Suppose that $E \subseteq \mathbb{R}$ is measurable and that the measurable functions $f: E \to \mathbb{R}$ satisfies $\int_E |f| ^p < \infty$. If $\omega$ is the distribution function of $f$, prove that $\lim_{\lambda \to 0} \lambda ^p \omega(\lambda) = 0$.
I'm completely lost. How do I solve this problem?

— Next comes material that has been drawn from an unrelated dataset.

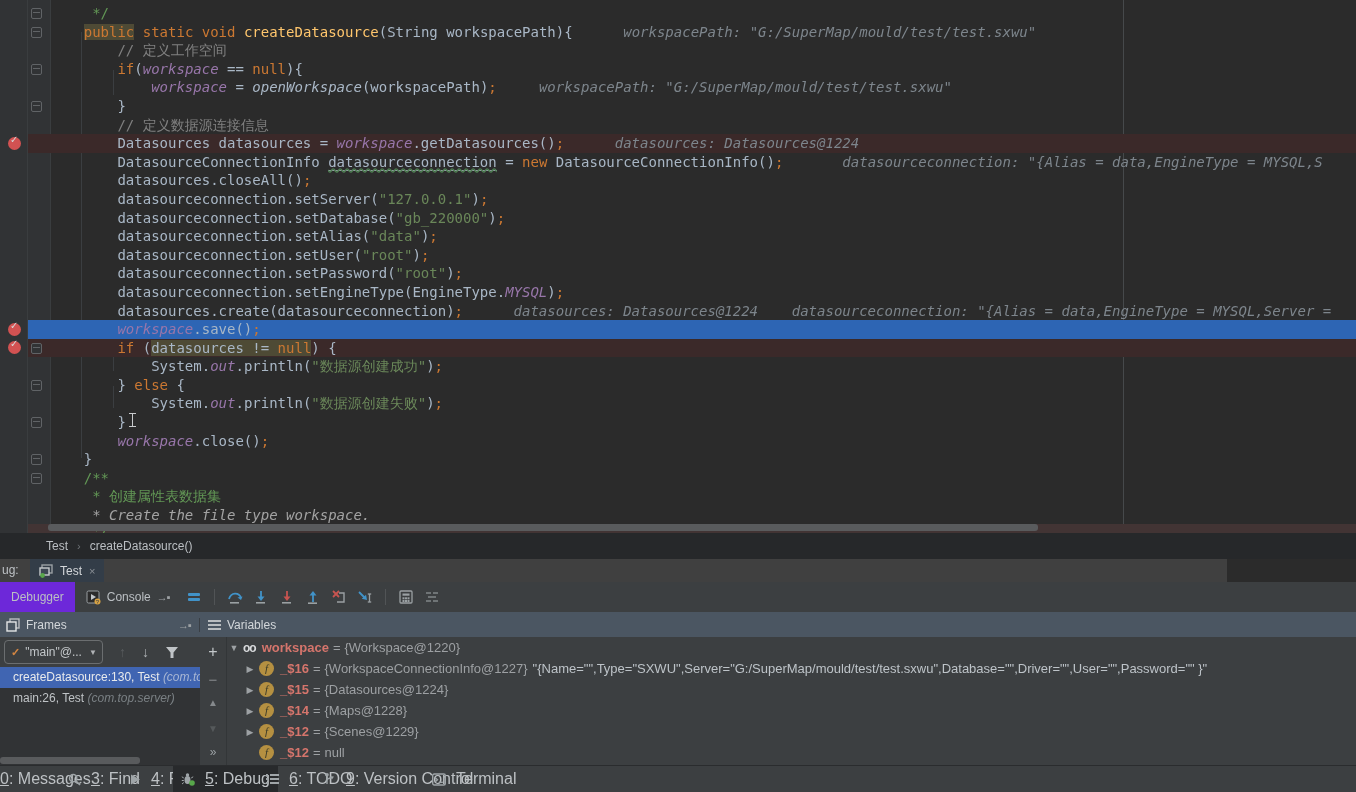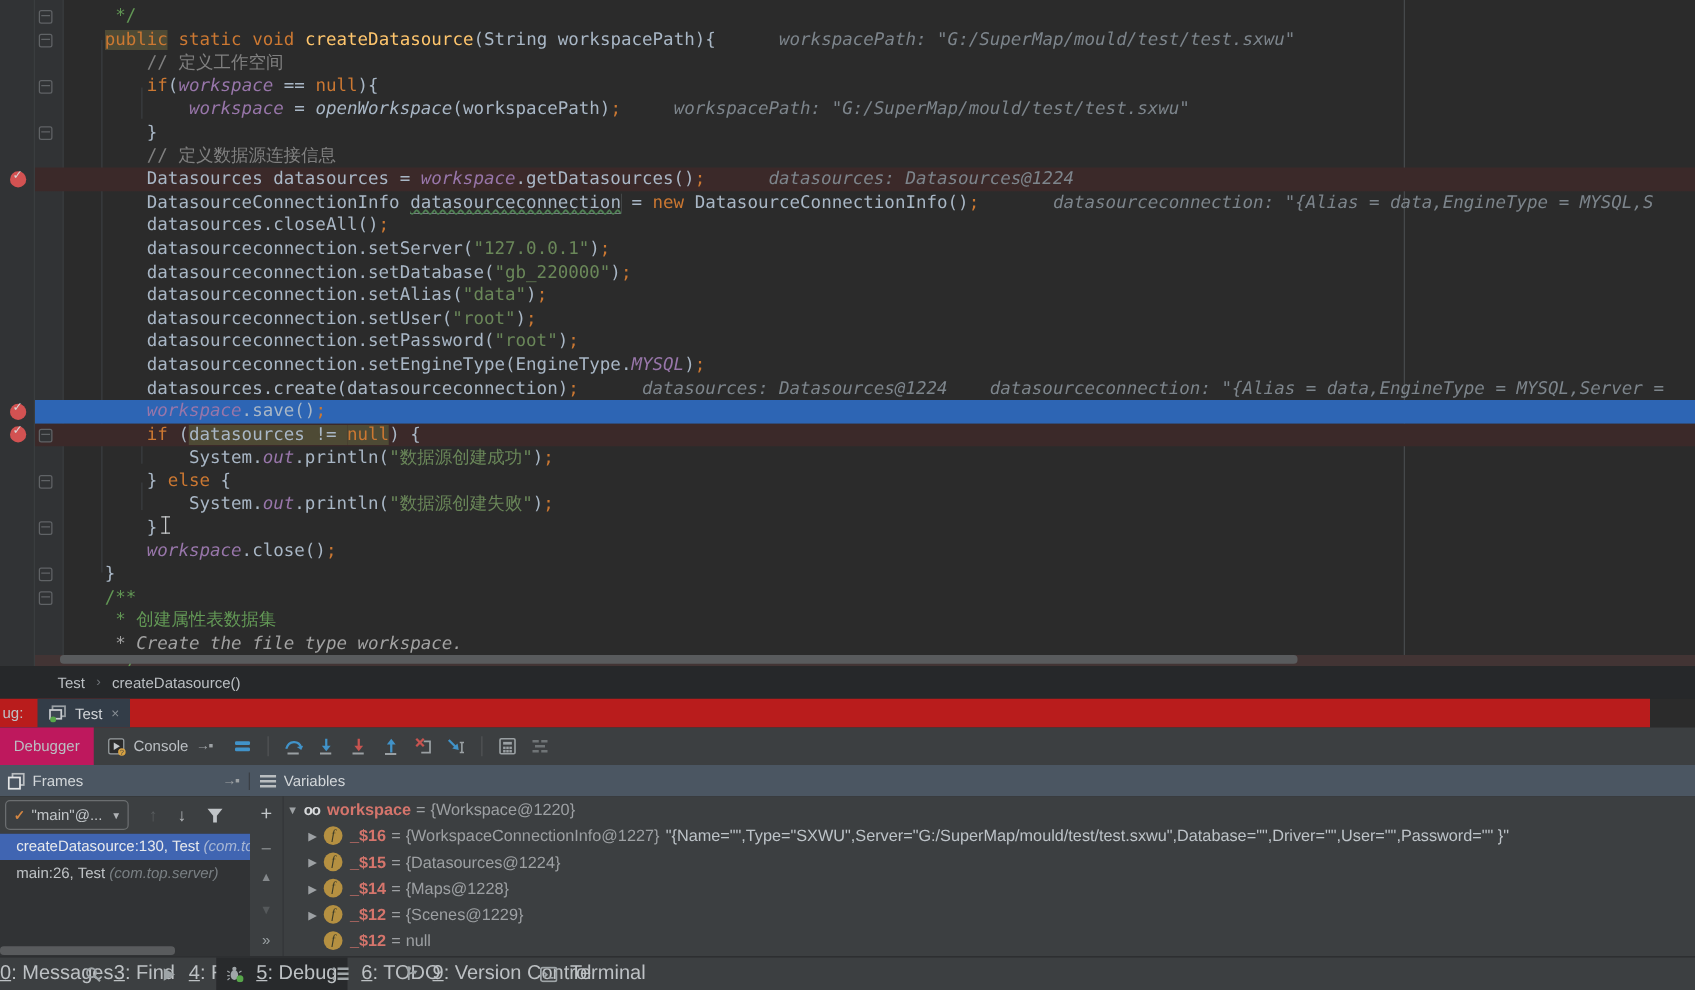"ug:" #tabstrip { background: #b91c1c -> #404040; width: 1320px -> 1227px }
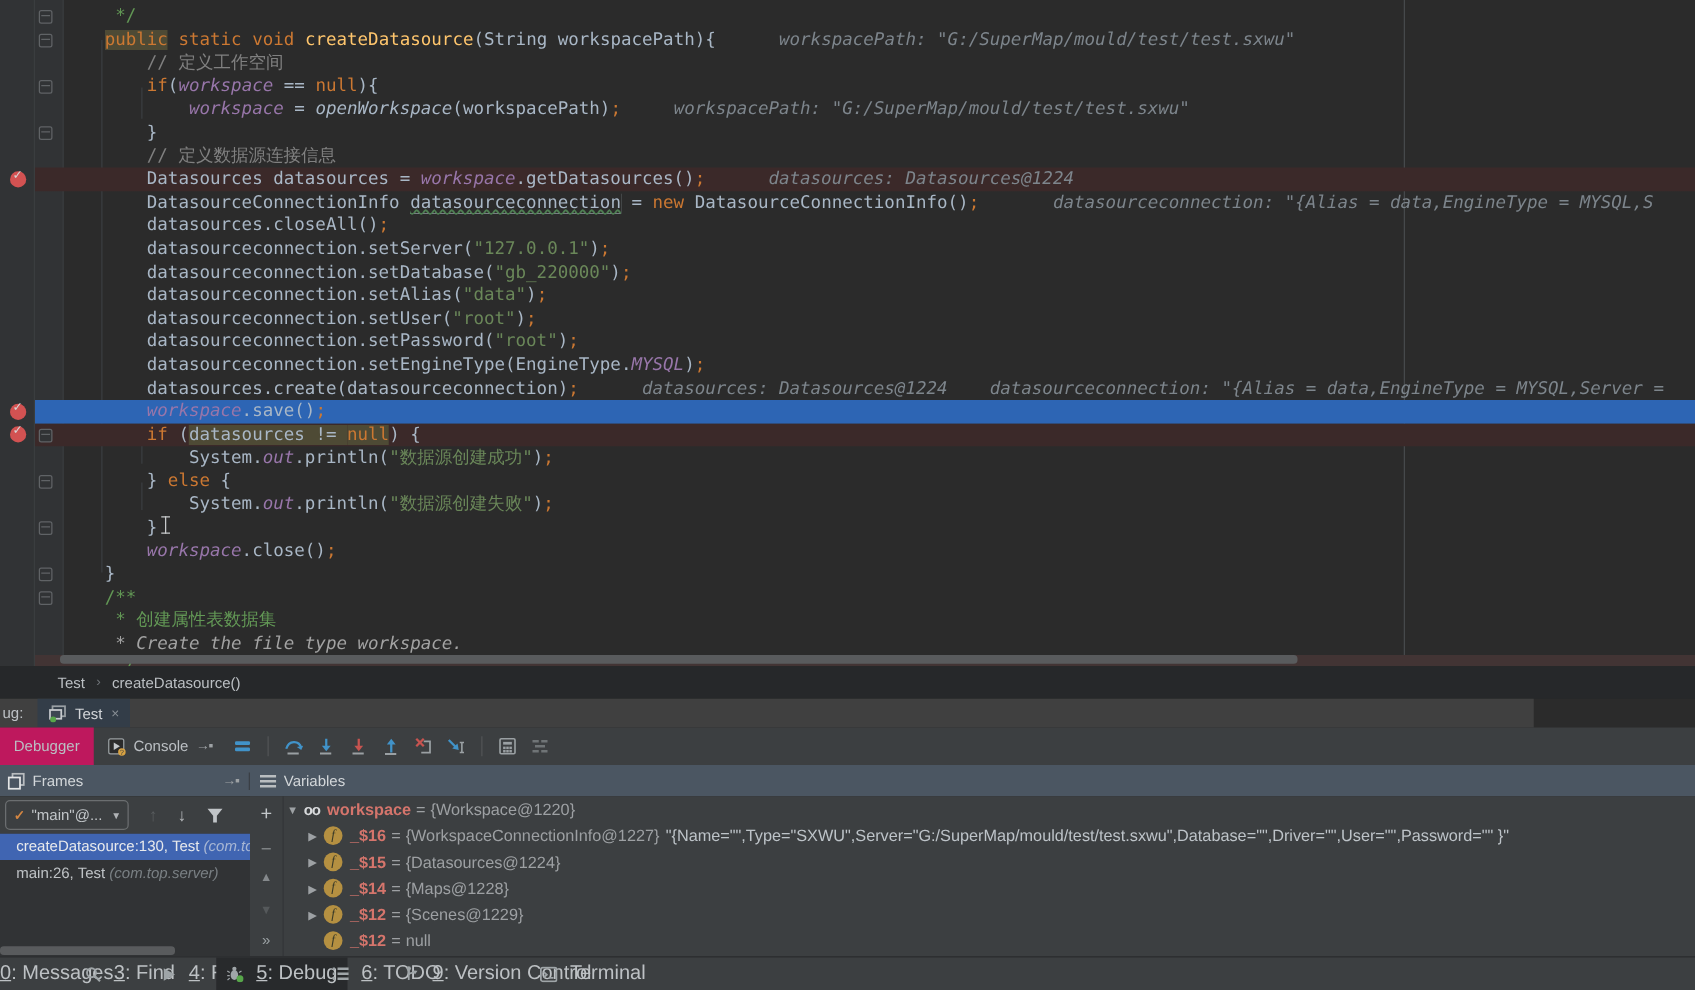"Debugger" .tb-tab.sel { background: #be185d -> #6d28d9 }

We define $\omega(\lambda) = \mu(\{x \in E, |f(x)| \geq \lambda\})$, then $\lambda^p \omega(\lambda) \to 0$ when $\lambda \to +\infty$ is well known, since $$\lambda^p \omega(\lambda) \leq \int_E |f|^p1_{|f|\geq\lambda}$$
It's interesting to see the convergence still holds when $\lambda \to 0$:
Take $\lambda_n \downarrow 0$, then we remark that
$$\int_E |f|^p \geq \sum_{n} |\lambda_{n+1}|^p\left(\omega(\lambda_{n+1}) - \omega(\lambda_n))\right) = \sum_{n} (\lambda_{n}^p - \lambda_{n+1}^p)\omega(\lambda_n)$$
Then for any $\epsilon >0$, $\exists N$ such that for all $k > N$ $$\sum_{n=k}^\infty (\lambda_{n}^p - \lambda_{n+1}^p)\omega(\lambda_n) < \epsilon$$
Then remark that $\omega(\lambda_n) \geq \omega(\lambda_k), \forall n \geq k$, so
$$\sum_{n=k}^\infty (\lambda_{n}^p - \lambda_{n+1}^p)\omega(\lambda_k) < \epsilon$$
i.e. $$\lambda_k^p\omega(\lambda_k)< \epsilon, \forall k > N$$
It's esay to complete the proof from here(suppose the conclusion is not true, then exists $\lambda_n$ such that blabla, and $\lambda_n$ has a decreasing subsequence, then apply what's above to get a contradiction.)